■ **PROBLEM TO WORK ON**: Output the listing word for word, minus images.

##########

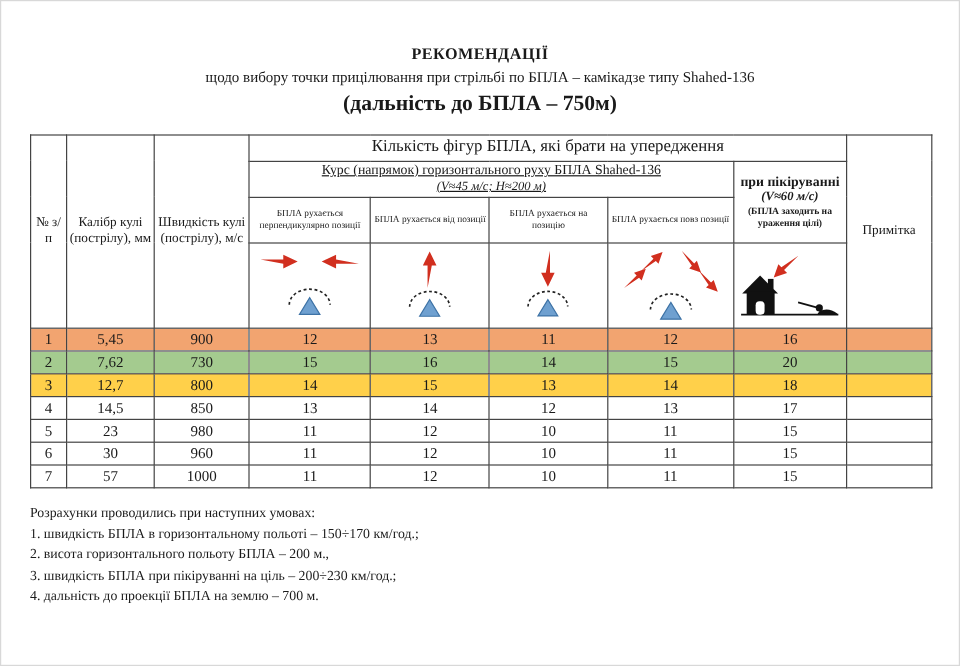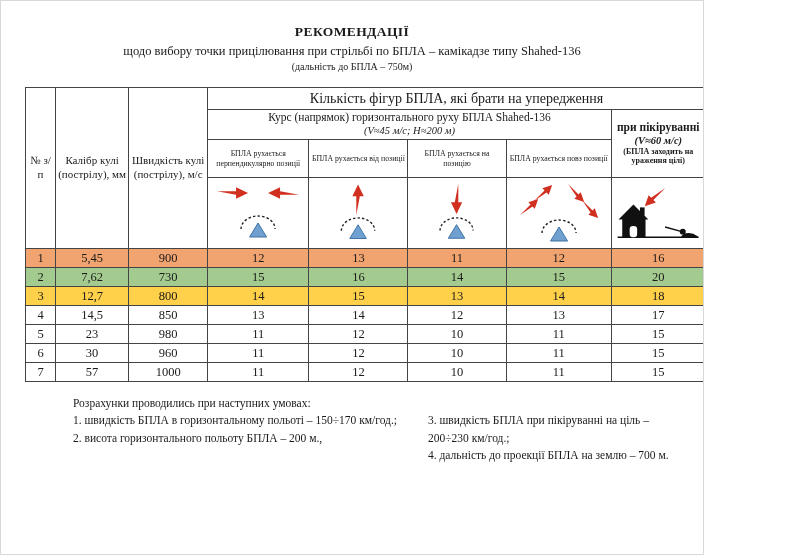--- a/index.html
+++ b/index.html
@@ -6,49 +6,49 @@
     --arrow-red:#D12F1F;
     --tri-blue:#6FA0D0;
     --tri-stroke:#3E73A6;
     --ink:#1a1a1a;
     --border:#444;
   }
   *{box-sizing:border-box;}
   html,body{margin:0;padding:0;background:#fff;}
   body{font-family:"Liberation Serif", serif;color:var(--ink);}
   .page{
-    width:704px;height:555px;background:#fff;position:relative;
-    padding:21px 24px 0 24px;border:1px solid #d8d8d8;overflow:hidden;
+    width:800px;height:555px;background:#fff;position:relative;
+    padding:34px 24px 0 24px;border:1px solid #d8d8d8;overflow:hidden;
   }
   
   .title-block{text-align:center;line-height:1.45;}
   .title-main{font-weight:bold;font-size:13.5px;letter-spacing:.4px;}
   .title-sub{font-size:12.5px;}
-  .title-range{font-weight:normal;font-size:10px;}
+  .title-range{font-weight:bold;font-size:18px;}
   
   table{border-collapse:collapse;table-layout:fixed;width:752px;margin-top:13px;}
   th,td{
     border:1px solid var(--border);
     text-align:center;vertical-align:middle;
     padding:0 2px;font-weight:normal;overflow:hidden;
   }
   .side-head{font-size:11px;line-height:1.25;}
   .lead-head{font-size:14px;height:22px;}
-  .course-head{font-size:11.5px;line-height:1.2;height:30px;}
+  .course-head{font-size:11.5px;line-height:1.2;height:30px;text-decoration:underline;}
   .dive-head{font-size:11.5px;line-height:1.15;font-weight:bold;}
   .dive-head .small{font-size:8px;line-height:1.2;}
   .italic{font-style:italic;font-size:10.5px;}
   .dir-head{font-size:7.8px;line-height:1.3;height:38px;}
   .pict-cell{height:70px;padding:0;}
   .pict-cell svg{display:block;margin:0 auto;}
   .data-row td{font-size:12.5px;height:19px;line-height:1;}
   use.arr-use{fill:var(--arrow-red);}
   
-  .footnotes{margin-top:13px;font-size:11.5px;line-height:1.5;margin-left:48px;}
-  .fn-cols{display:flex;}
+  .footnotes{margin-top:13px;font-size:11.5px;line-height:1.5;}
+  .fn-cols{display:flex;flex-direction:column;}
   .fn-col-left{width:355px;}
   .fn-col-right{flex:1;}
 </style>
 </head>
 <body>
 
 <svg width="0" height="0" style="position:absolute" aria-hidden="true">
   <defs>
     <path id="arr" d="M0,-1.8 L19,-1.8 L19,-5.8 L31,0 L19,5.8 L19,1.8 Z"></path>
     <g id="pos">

##########

■ **EXERCISE ANSWER**:
--- a/index.html
+++ b/index.html
@@ -6,49 +6,49 @@
     --arrow-red:#D12F1F;
     --tri-blue:#6FA0D0;
     --tri-stroke:#3E73A6;
     --ink:#1a1a1a;
     --border:#444;
   }
   *{box-sizing:border-box;}
   html,body{margin:0;padding:0;background:#fff;}
   body{font-family:"Liberation Serif", serif;color:var(--ink);}
   .page{
-    width:704px;height:555px;background:#fff;position:relative;
-    padding:21px 24px 0 24px;border:1px solid #d8d8d8;overflow:hidden;
+    width:800px;height:555px;background:#fff;position:relative;
+    padding:34px 24px 0 24px;border:1px solid #d8d8d8;overflow:hidden;
   }
   
   .title-block{text-align:center;line-height:1.45;}
   .title-main{font-weight:bold;font-size:13.5px;letter-spacing:.4px;}
   .title-sub{font-size:12.5px;}
-  .title-range{font-weight:normal;font-size:10px;}
+  .title-range{font-weight:bold;font-size:18px;}
   
   table{border-collapse:collapse;table-layout:fixed;width:752px;margin-top:13px;}
   th,td{
     border:1px solid var(--border);
     text-align:center;vertical-align:middle;
     padding:0 2px;font-weight:normal;overflow:hidden;
   }
   .side-head{font-size:11px;line-height:1.25;}
   .lead-head{font-size:14px;height:22px;}
-  .course-head{font-size:11.5px;line-height:1.2;height:30px;}
+  .course-head{font-size:11.5px;line-height:1.2;height:30px;text-decoration:underline;}
   .dive-head{font-size:11.5px;line-height:1.15;font-weight:bold;}
   .dive-head .small{font-size:8px;line-height:1.2;}
   .italic{font-style:italic;font-size:10.5px;}
   .dir-head{font-size:7.8px;line-height:1.3;height:38px;}
   .pict-cell{height:70px;padding:0;}
   .pict-cell svg{display:block;margin:0 auto;}
   .data-row td{font-size:12.5px;height:19px;line-height:1;}
   use.arr-use{fill:var(--arrow-red);}
   
-  .footnotes{margin-top:13px;font-size:11.5px;line-height:1.5;margin-left:48px;}
-  .fn-cols{display:flex;}
+  .footnotes{margin-top:13px;font-size:11.5px;line-height:1.5;}
+  .fn-cols{display:flex;flex-direction:column;}
   .fn-col-left{width:355px;}
   .fn-col-right{flex:1;}
 </style>
 </head>
 <body>
 
 <svg width="0" height="0" style="position:absolute" aria-hidden="true">
   <defs>
     <path id="arr" d="M0,-1.8 L19,-1.8 L19,-5.8 L31,0 L19,5.8 L19,1.8 Z"></path>
     <g id="pos">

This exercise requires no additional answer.